II. In support of his contention that chapter 419-fl of the Code, 1935 [Ch. 419.1, C’39], is invalid because the legislature failed to comply with the mandatory provisions of the constitution in the course of its enactment, appellant relies upon our holding in the case of Smith v. Thompson, 219 Iowa 888, 906, 258 N. W. 190, 200, wherein we state:

“We are firm in the judgment that any mandatory provision of the constitution should not be annulled by judicial pronouncement, and the holding must be that the act in question in the case at bar is unconstitutional and invalid. We are of the opinion that the rule should be that an enrolled bill which bears the signature of the presiding officers of both houses and the governor, and filed in the office of the secre *1009 tary of state, is the exclusive and conclusive proof and evidence of the text of the law as announced in such bill. And that such bill cannot be impeached except and unless it shows upon its face that it violates some constitutional provision, or that it be shown, by records which the constitution requires be kept by the legislature, that some mandatory provision of the constitution has not been complied with in its passage by the legislature, or the signing by the officers whose signatures the constitution requires to be attached thereto.”

Pursuant to the above pronouncement, we there held that the statute, known as the Salary Reduction Act, was void because the legislature failed to follow certain mandatory provisions of the constitution in the course of its enactment.

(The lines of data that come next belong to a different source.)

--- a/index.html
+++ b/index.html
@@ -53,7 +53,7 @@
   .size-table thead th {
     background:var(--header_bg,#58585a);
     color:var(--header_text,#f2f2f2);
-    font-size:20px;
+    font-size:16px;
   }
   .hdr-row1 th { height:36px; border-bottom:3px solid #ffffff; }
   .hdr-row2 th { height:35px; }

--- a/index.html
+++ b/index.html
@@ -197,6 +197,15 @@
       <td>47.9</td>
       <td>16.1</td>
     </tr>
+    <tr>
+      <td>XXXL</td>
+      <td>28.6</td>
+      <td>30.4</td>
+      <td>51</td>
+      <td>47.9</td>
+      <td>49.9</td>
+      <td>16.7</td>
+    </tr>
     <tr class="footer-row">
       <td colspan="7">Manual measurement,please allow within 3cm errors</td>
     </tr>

Since such decision we have had occasion to review the legislative history of several other statutes, but our later decisions have uniformly been to the effect that the mandatory provisions of the constitution were complied with by the legislature. In the case of Scott v. Board of Assessment & Review, 221 Iowa 1060, 267 N. W. 111, we upheld the enactment of chapter 329-f 1 of the Code, 1935 [Ch. 329.3, C’39], which imposes a personal net income tax, a business tax on corporations, and a retail sales tax. In the case of State v. Arluno, 222 Iowa 1, 268 N. W. 179, 182, we held that constitutional mandates were not violated in the enactment of the Iowa Liquor Control Act. In the case of Brown v. West, 222 Iowa 331, 268 N. W. 525, we sustained chapter 211 of the Acts of the Forty-seventh General Assembly, relating to the recording of a conditional sales contract. In the case of State v. Woodbury County, 222 Iowa 488, 269 N. W. 449, we held that the constitutional mandates were complied with in the enactment of chapter 56 of the Acts of the Forty-fifth General Assembly, Extra Session, providing a tax on motor fuel. In the case of Witmer v. Polk County, 222 Iowa 1075, 270 N. W. 323, we sustained the Public Bidder Law, when subjected to similar attack.

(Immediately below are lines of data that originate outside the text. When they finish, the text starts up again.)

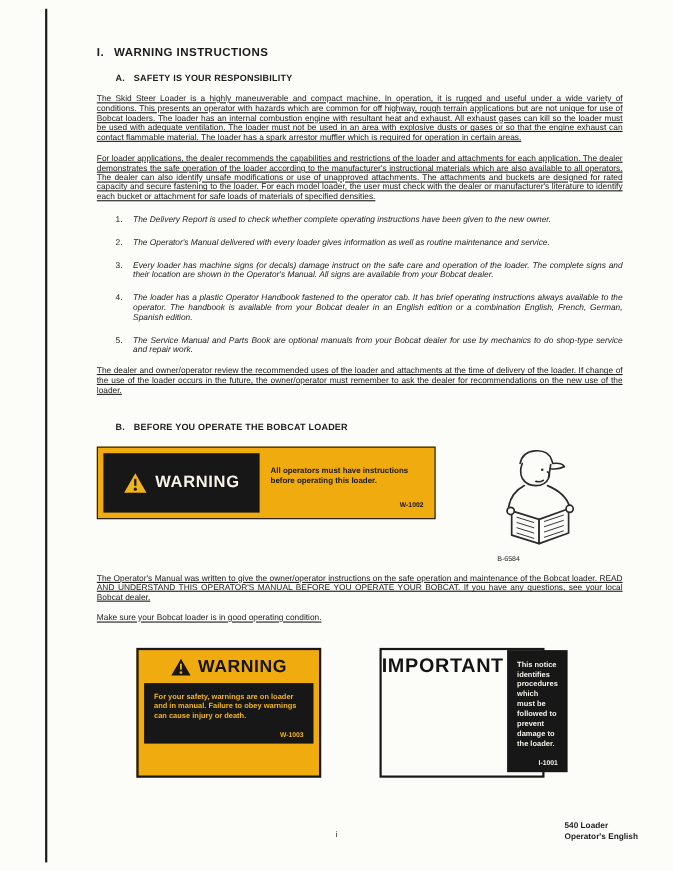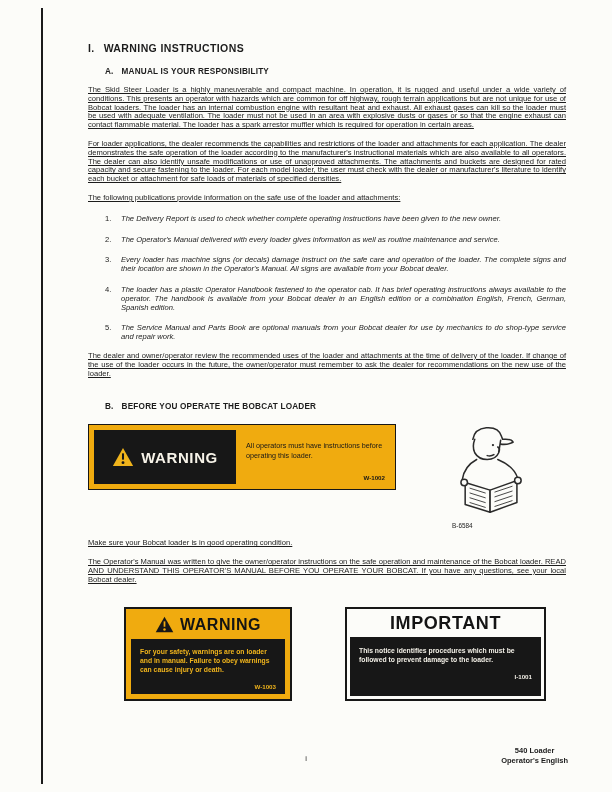--- a/index.html
+++ b/index.html
@@ -65,7 +65,7 @@
 
     <div class="sec-head">
       <span>A.</span>
-      <span>MANUAL IS YOUR RESPONSIBILITY</span>
+      <span>SAFETY IS YOUR RESPONSIBILITY</span>
     </div>
 
     <p class="para">The Skid Steer Loader is a highly maneuverable and compact machine. In operation, it is rugged and useful under a wide variety of conditions. This presents an operator with hazards which are common for off highway, rough terrain applications but are not unique for use of Bobcat loaders. The loader has an internal combustion engine with resultant heat and exhaust. All exhaust gases can kill so the loader must be used with adequate ventilation. The loader must not be used in an area with explosive dusts or gases or so that the engine exhaust can contact flammable material. The loader has a spark arrestor muffler which is required for operation in certain areas.</p>

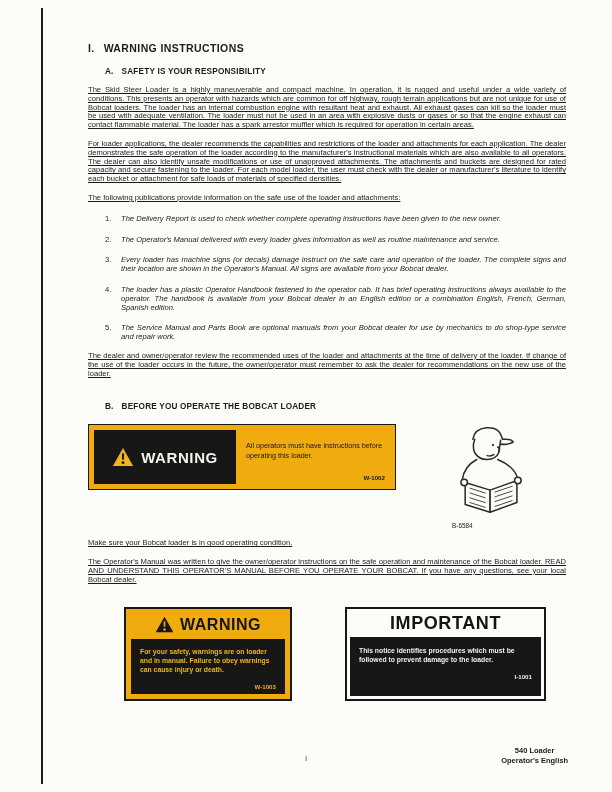--- a/index.html
+++ b/index.html
@@ -70,7 +70,6 @@
 
     <p class="para">The Skid Steer Loader is a highly maneuverable and compact machine. In operation, it is rugged and useful under a wide variety of conditions. This presents an operator with hazards which are common for off highway, rough terrain applications but are not unique for use of Bobcat loaders. The loader has an internal combustion engine with resultant heat and exhaust. All exhaust gases can kill so the loader must be used with adequate ventilation. The loader must not be used in an area with explosive dusts or gases or so that the engine exhaust can contact flammable material. The loader has a spark arrestor muffler which is required for operation in certain areas.</p>
     <p class="para">For loader applications, the dealer recommends the capabilities and restrictions of the loader and attachments for each application. The dealer demonstrates the safe operation of the loader according to the manufacturer's instructional materials which are also available to all operators. The dealer can also identify unsafe modifications or use of unapproved attachments. The attachments and buckets are designed for rated capacity and secure fastening to the loader. For each model loader, the user must check with the dealer or manufacturer's literature to identify each bucket or attachment for safe loads of materials of specified densities.</p>
-    <p class="para">The following publications provide information on the safe use of the loader and attachments:</p>
 
     <div class="list">
       <div class="list-item">

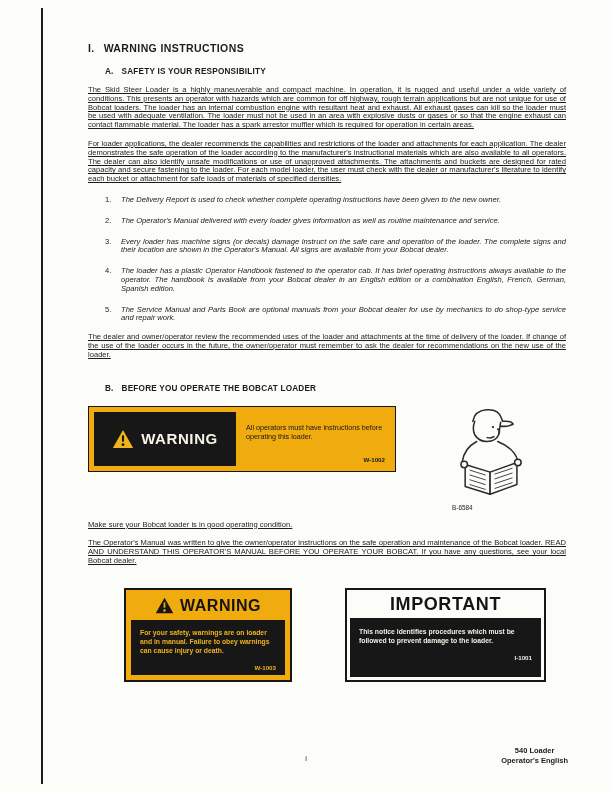--- a/index.html
+++ b/index.html
@@ -28,7 +28,7 @@
   .warnbox-top .panel { background:#171717; width:142px; flex:none; display:flex; align-items:center; justify-content:center; gap:7px; }
   .warnbox-top .word { color:#f7f3e8; font-size:15px; font-weight:bold; letter-spacing:.6px; }
   .warnbox-top .msg-area { flex:1; position:relative; padding:11px 4px 2px 10px; }
-  .warnbox-top .msg { font-size:7.2px; font-weight:normal; line-height:9.6px; color:#171717; }
+  .warnbox-top .msg { font-size:7.2px; font-weight:bold; line-height:9.6px; color:#171717; }
   .warnbox-top .code { position:absolute; right:5px; bottom:3px; font-size:6.2px; font-weight:bold; color:#171717; }
   .cartoon-wrap { margin-left:40px; width:112px; }
   .cartoon-caption { font-size:6.4px; margin-top:2px; padding-left:16px; }

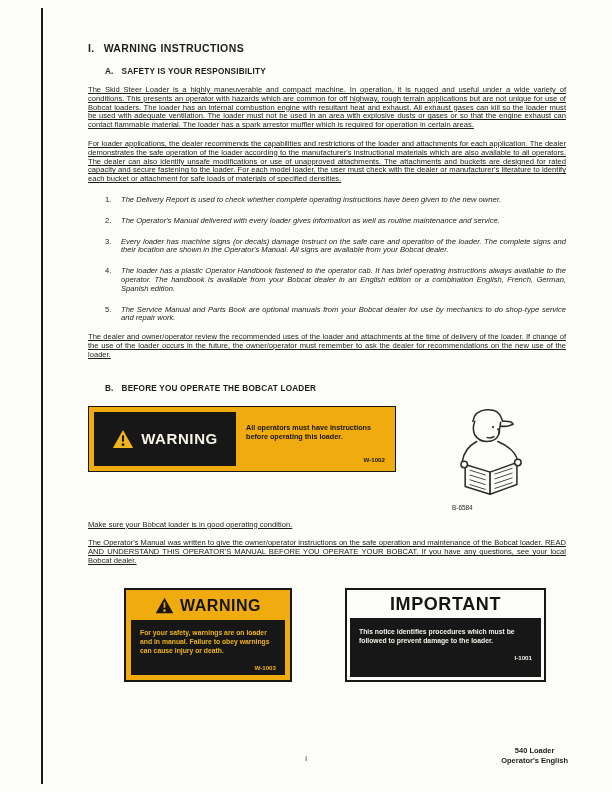--- a/index.html
+++ b/index.html
@@ -141,8 +141,8 @@
       </div>
     </div>
 
+    <p class="para">The Operator's Manual was written to give the owner/operator instructions on the safe operation and maintenance of the Bobcat loader. READ AND UNDERSTAND THIS OPERATOR'S MANUAL BEFORE YOU OPERATE YOUR BOBCAT. If you have any questions, see your local Bobcat dealer.</p>
     <p class="para">Make sure your Bobcat loader is in good operating condition.</p>
-    <p class="para">The Operator's Manual was written to give the owner/operator instructions on the safe operation and maintenance of the Bobcat loader. READ AND UNDERSTAND THIS OPERATOR'S MANUAL BEFORE YOU OPERATE YOUR BOBCAT. If you have any questions, see your local Bobcat dealer.</p>
 
     <div class="bottom-row">
       <div class="warnbox-bottom">

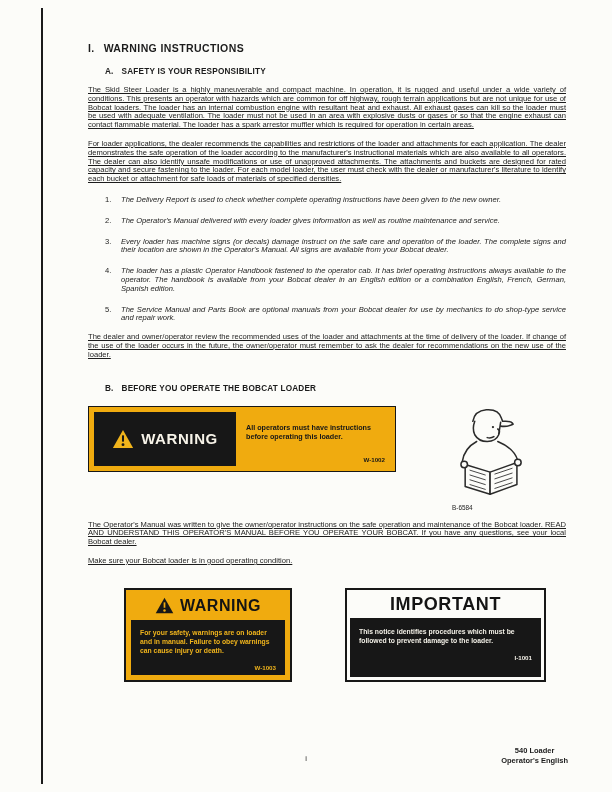--- a/index.html
+++ b/index.html
@@ -41,7 +41,7 @@
   .warnbox-bottom .body { background:#171717; color:#f0b41c; font-size:6.8px; font-weight:bold; line-height:9px; padding:8px 9px 3px; }
   .warnbox-bottom .code, .ibox .code { text-align:right; margin-top:8px; font-size:6.2px; font-weight:bold; }
 
-  .ibox { width:201px; border:2.5px solid #171717; background:#fcfcf9; display:flex; flex-direction:column; }
+  .ibox { width:150px; border:2.5px solid #171717; background:#fcfcf9; display:flex; }
   .ibox .head { text-align:center; font-size:18px; font-weight:bold; letter-spacing:.6px; padding:4px 0 3px; color:#141414; }
   .ibox .body { background:#171717; color:#f2efe6; font-size:6.8px; font-weight:bold; line-height:9px; padding:9px 9px 4px; margin:0 3px 3px; flex:1; }
 

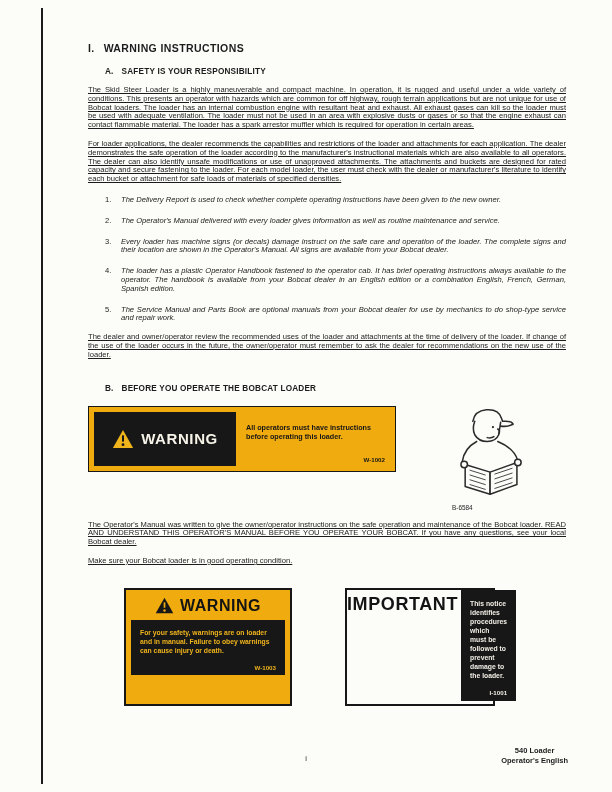--- a/index.html
+++ b/index.html
@@ -46,7 +46,7 @@
   .ibox .body { background:#171717; color:#f2efe6; font-size:6.8px; font-weight:bold; line-height:9px; padding:9px 9px 4px; margin:0 3px 3px; flex:1; }
 
   .footer-pagenum { position:absolute; left:0; width:612px; text-align:center; bottom:29px; font-size:7.5px; }
-  .footer-right { position:absolute; right:44px; bottom:26px; text-align:center; font-size:7.5px; font-weight:bold; line-height:10px; }
+  .footer-right { position:absolute; right:32px; bottom:26px; text-align:left; font-size:7.5px; font-weight:bold; line-height:10px; }
 
   .tri { display:block; }
 </style>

The record in reference to the enactment of chapter 419-fl of the Code, 1935 [Ch. 419.1, C’39], comprises over 70 pages of the abstract. For us to specifically pass upon the various contentions of appellant in regard to such record, it would be necessary to set forth, interpret and explain much of the record in this opinion. All of the propositions urged by appellant are *1010 fully answered by our holdings in the eases above-eited. We do not deem it necessary to reassert the positions there taken by us. Appellant’s contentions in reference to the constitutionality of the enactment of chapter 419-fl of the Code, 1935 [Ch. 419.1, C’39], have been carefully considered by the court, and are found to be without merit.

III. Whereas appellant’s contention regarding the constitutionality of the enactment of chapter 419-fl of the Code, 1935 [Ch.